Problem to work on:
Having located "html: none ->" in the listing below, write out its line and every following line exactly, last line included, without the pictures.

Records provided:
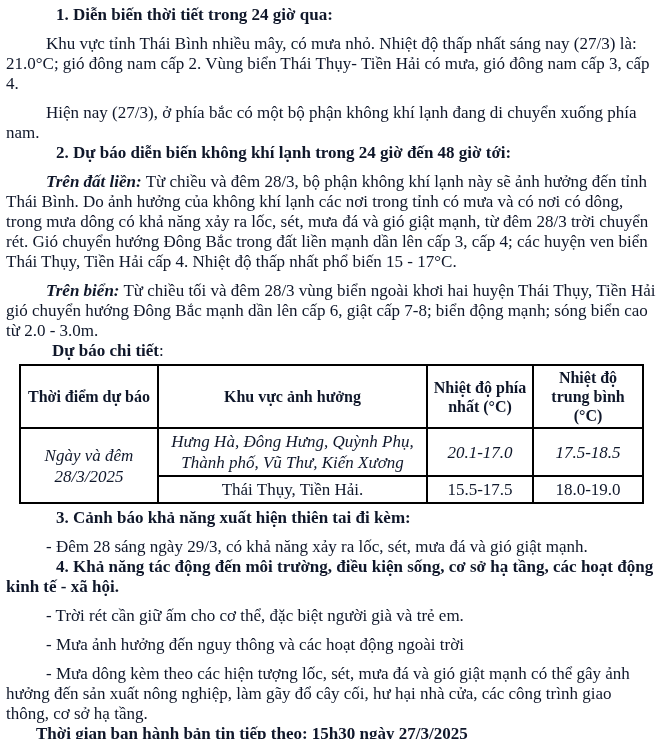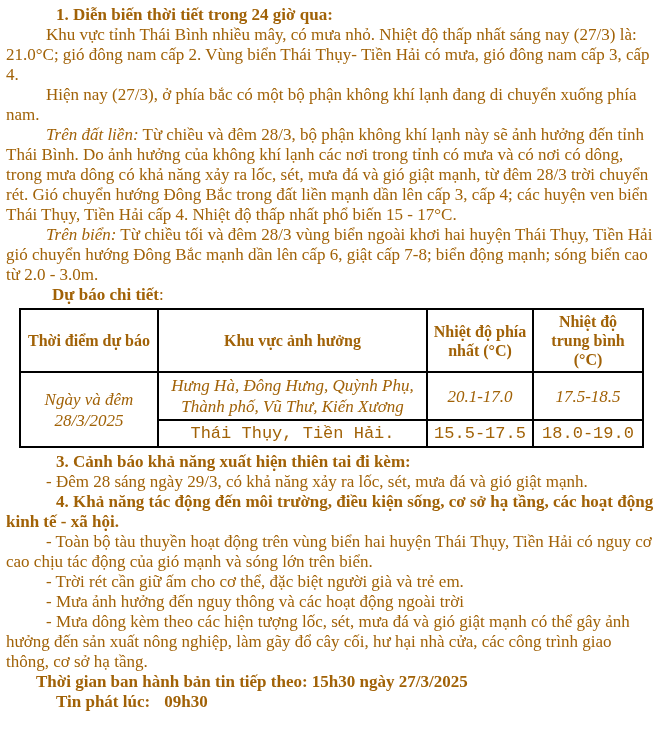"1. Diễn biến thời tiết" .page { color: #a16207 -> #0f172a }
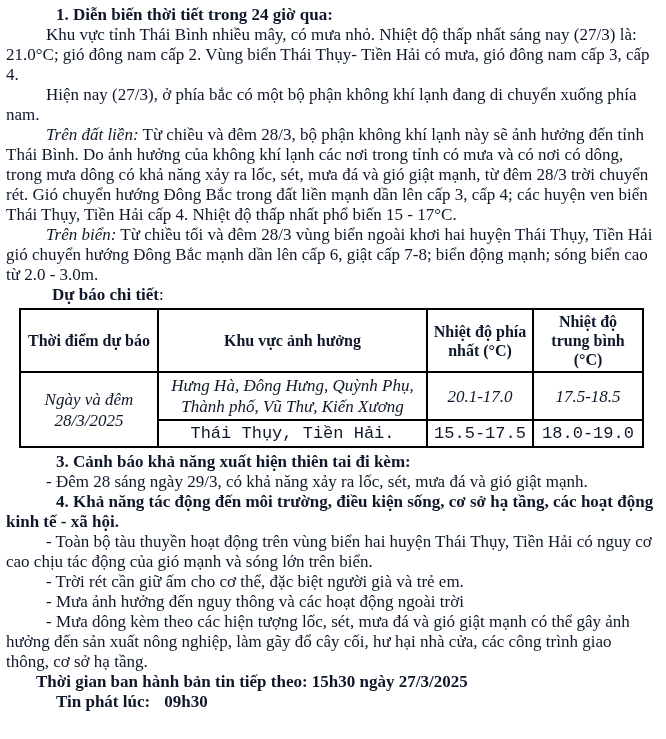"Khu vực tỉnh Thái Bình" .body { margin-top: none -> 9px }
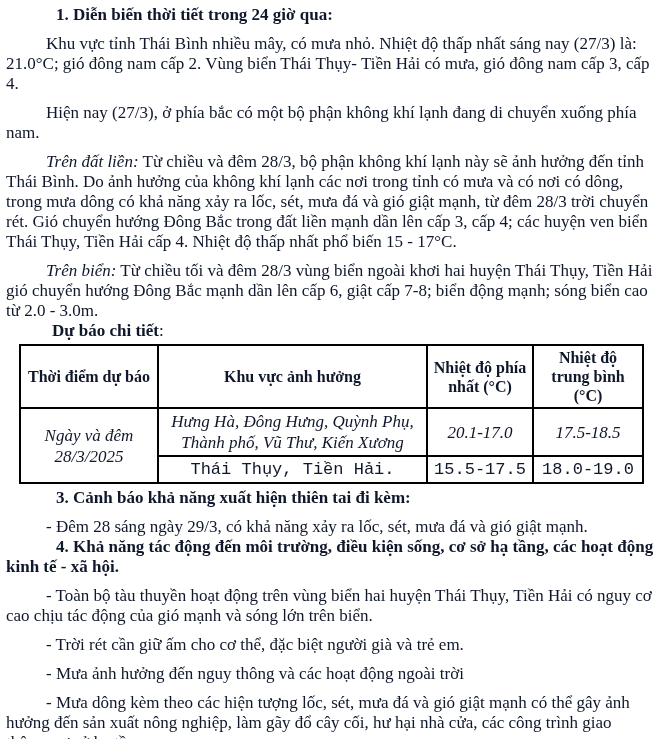"2. Dự báo diễn biến" p.h { html: none -> <p>2. Dự báo diễn biến không khí lạnh trong 24 giờ đến 48 giờ tới:</p> }
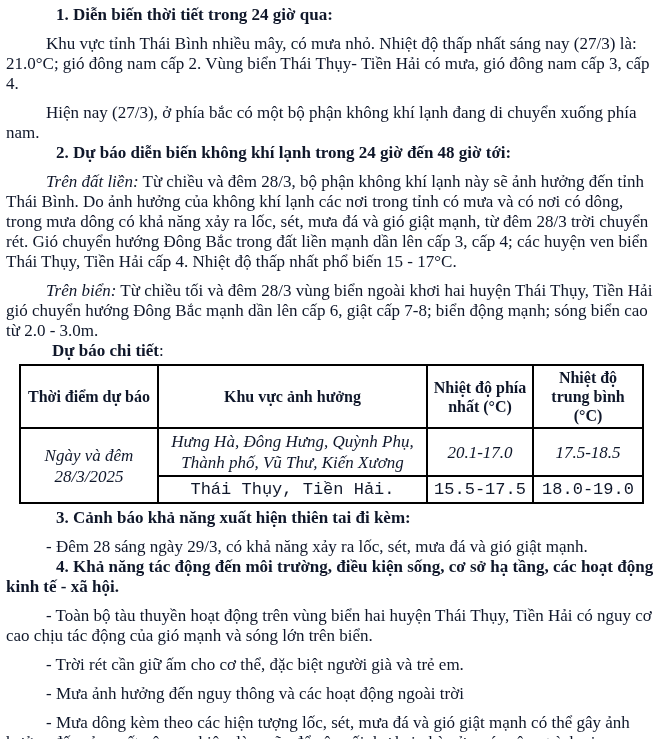"Trên đất liền:" .bi { font-weight: normal -> bold }
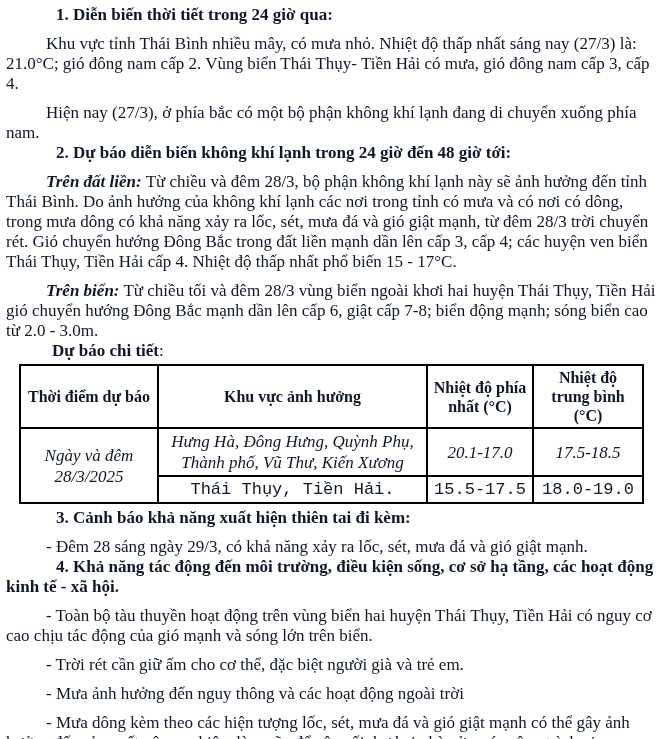"Thái Thụy, Tiền Hải." tr.r2 { font-family: Liberation Mono, monospace -> none }
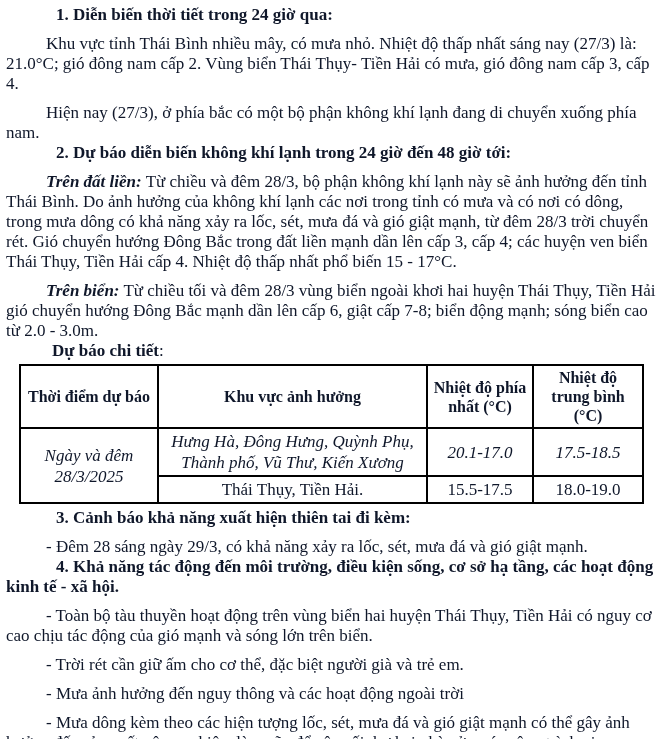"- Toàn bộ tàu thuyền" p.body { html: <p>- Toàn bộ tàu thuyền hoạt động trên vùng biển hai huyện Thái Thụy, Tiền Hải có nguy cơ cao chịu tác động của gió mạnh và sóng lớn trên biển.</p> -> none }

Task output:
"2. Dự báo diễn biến" p.h { html: none -> <p>2. Dự báo diễn biến không khí lạnh trong 24 giờ đến 48 giờ tới:</p> }
"Trên đất liền:" .bi { font-weight: normal -> bold }
"Thái Thụy, Tiền Hải." tr.r2 { font-family: Liberation Mono, monospace -> none }
"- Toàn bộ tàu thuyền" p.body { html: <p>- Toàn bộ tàu thuyền hoạt động trên vùng biển hai huyện Thái Thụy, Tiền Hải có nguy cơ cao chịu tác động của gió mạnh và sóng lớn trên biển.</p> -> none }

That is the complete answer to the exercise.